YOUR INSTRUCTIONS: What is needed is an exact copy of the lines from the start of the records below through the line with "[446,177,467,188] the ->", without the pictures.

GIVEN INFORMATION:
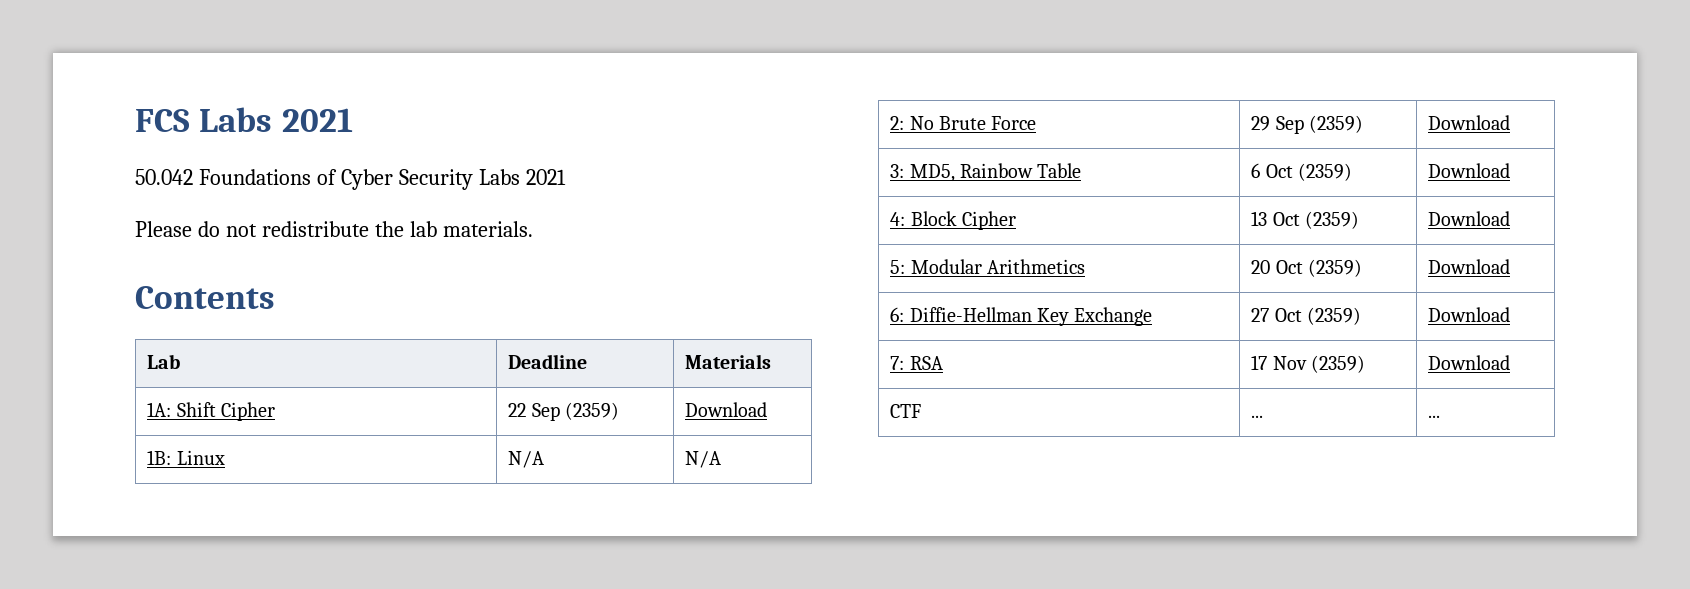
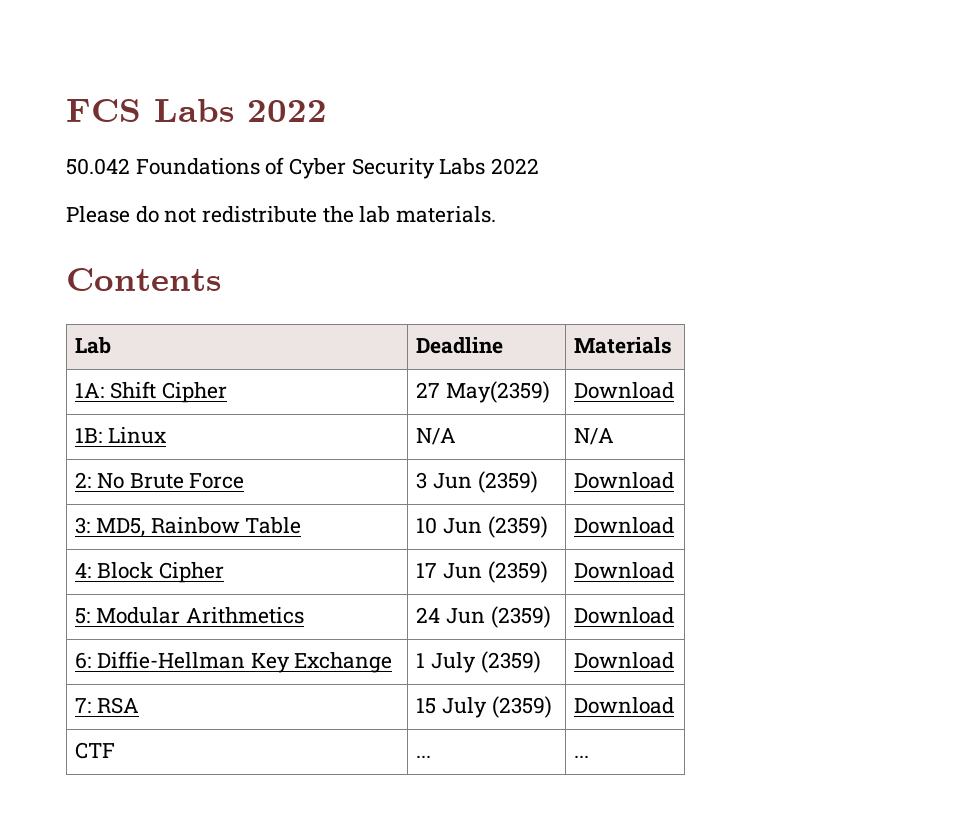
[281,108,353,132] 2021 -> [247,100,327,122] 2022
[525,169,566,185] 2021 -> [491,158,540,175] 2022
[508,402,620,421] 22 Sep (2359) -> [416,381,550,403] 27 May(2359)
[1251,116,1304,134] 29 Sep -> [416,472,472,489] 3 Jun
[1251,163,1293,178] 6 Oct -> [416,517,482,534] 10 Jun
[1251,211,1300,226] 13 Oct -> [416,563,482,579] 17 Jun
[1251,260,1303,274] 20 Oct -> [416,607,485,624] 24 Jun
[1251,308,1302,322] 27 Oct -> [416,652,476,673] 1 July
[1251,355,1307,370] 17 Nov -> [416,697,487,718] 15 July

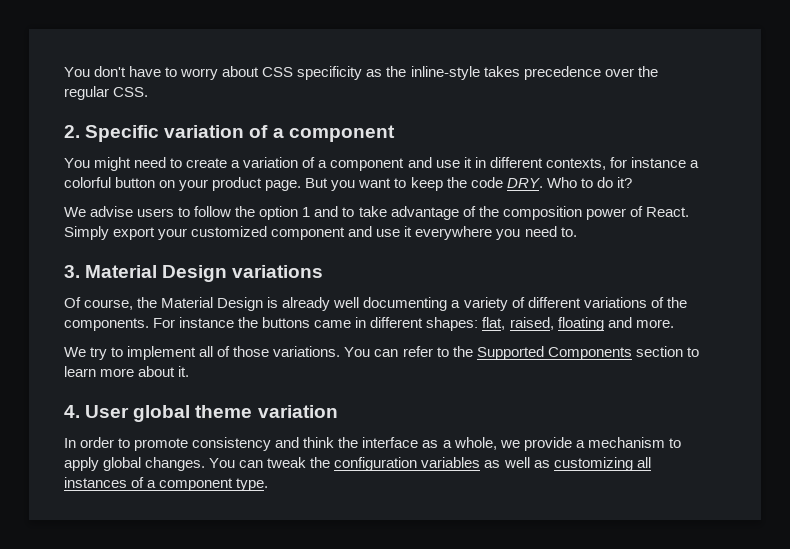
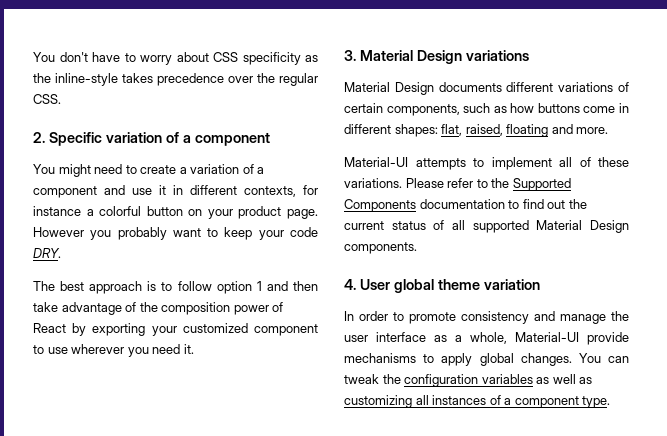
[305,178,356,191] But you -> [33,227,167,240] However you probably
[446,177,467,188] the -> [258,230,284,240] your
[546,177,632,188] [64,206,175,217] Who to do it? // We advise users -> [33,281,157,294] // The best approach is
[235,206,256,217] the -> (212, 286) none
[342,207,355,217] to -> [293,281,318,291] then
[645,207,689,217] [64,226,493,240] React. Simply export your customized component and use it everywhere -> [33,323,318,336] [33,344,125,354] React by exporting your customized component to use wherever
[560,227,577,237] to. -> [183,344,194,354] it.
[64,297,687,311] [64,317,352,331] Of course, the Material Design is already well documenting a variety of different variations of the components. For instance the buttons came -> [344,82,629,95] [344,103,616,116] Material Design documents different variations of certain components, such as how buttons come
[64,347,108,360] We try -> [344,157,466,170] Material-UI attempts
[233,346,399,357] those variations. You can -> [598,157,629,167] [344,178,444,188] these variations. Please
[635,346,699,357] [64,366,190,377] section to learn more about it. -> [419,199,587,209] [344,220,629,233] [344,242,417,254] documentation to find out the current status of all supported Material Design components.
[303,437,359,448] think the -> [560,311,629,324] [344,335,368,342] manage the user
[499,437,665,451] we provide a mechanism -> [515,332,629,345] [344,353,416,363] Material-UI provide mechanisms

RESULT OF THE TASK:
[281,108,353,132] 2021 -> [247,100,327,122] 2022
[525,169,566,185] 2021 -> [491,158,540,175] 2022
[508,402,620,421] 22 Sep (2359) -> [416,381,550,403] 27 May(2359)
[1251,116,1304,134] 29 Sep -> [416,472,472,489] 3 Jun
[1251,163,1293,178] 6 Oct -> [416,517,482,534] 10 Jun
[1251,211,1300,226] 13 Oct -> [416,563,482,579] 17 Jun
[1251,260,1303,274] 20 Oct -> [416,607,485,624] 24 Jun
[1251,308,1302,322] 27 Oct -> [416,652,476,673] 1 July
[1251,355,1307,370] 17 Nov -> [416,697,487,718] 15 July

[305,178,356,191] But you -> [33,227,167,240] However you probably
[446,177,467,188] the -> [258,230,284,240] your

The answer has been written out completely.